A comparison of core size with 14- and 18-gauge biopsy needles.

        Other features to keep in mind in comparing the amount of tissue obtainable from each stick of an 18 gauge needle versus a 14 gauge needle are these:

        With a 14-gauge needle the width of the biopsy core is about three or four times the width of a glomerulus, while with an 18-gauge needle the biopsy core is only slightly wider than a single glomerulus.

        This 3-to-1 or 4-to-1 ratio between the diameter of the core of the 14 and 18 gauge needles is further and meaningfully magnified when one considers that the total amount of tissue obtained in a single stick is proportional to the Square of the diameter of the core.   Thus, a biopsy which is two to three times greater diameter,  contains four to nine times more tissue.  
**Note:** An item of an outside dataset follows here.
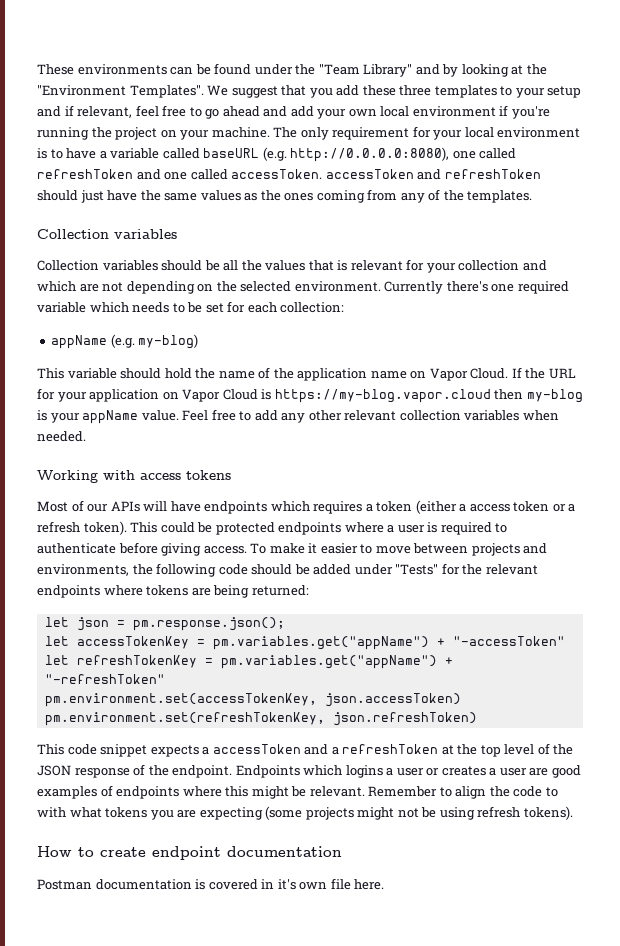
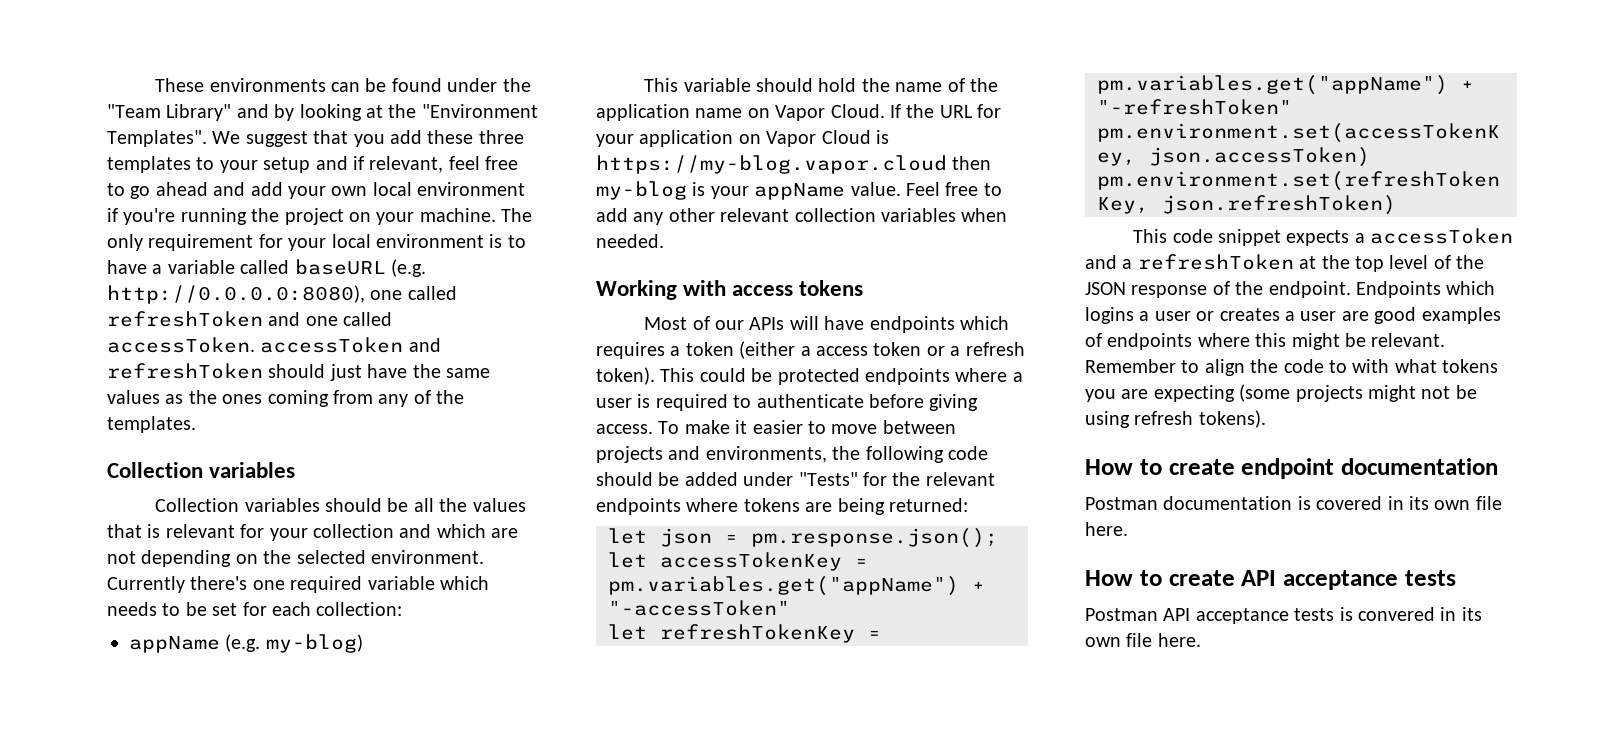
[277,878,385,890] it's own file here. -> [1409,496,1502,510] [1085,522,1128,536] [1085,570,1456,590] [1085,607,1482,624] [1085,633,1201,647] its own file here. // How to create API acceptance tests // Postman API acceptance tests is convered in its own file here.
        Since kidney biopsies are ordinarily and routinely serially sectioned, the amount of tissue actually observable and available for evaluation is several fold greater in biopsies obtained by larger gauge needles.  

        Multiple passes by an 18-gauge needle are required to obtained the same sample size which can be obtained by a single pass of a 14 gauge needle.

       The major risk of a kidney biopsy, that of hemorrhage, is generally and perhaps reasonably assumed to be greater with a needle of larger caliber, but I am aware of no evidence which establishes what the increased risk might be.   I strongly suspect that multiple passes with a smaller gauge needle is at least equally likely to increase the probability of excessive bleeding over that associated with the fewer passes ordinarily required using a larger gauge needle.

       That an 18 gauge needle can and often does neatly plug an small muscular artery is well illustrated in the figure immediately above, where a large portion of the wall of an interlobular size artery is clearly shown to have been removed by the biopsy needle.

       An often amazing amount of information is often obtained from a percutaneous kidney biopsy.

       The likelihood that a lesion or lesions will be found is proportional to the amount of tissue obtained. 

       In attempting to estimate the risk-benefit ratio in the performance of the kidney biopsy, the operating physician must bear in mind the possible significance of missing meaningful lesions which may be present.  

      A discussion of factors involved in estimating how much biopsy tissue is needed is included in another section.

      It is my deeply held conviction, that a kidney biopsy is not truly adequately examined, unless tissue is examined thoroughly by an experienced pathologist, using the techniques of light microscopy, immunofluorescence microscopy and electron microscopy.

      The clinical syndromes of medical renal disease are many and complex, and for each one of them, multiple underlying etiologies are possible.  Many patients have more than one pathologic process in the kidney.   Many disorders can ONLY be diagnosed by electron microscopy and/or immunofluorescence.

     It is pertinent to know that a lesion is present, and conversely, that it is not present.

    You will not know, if you do not look, and look carefully.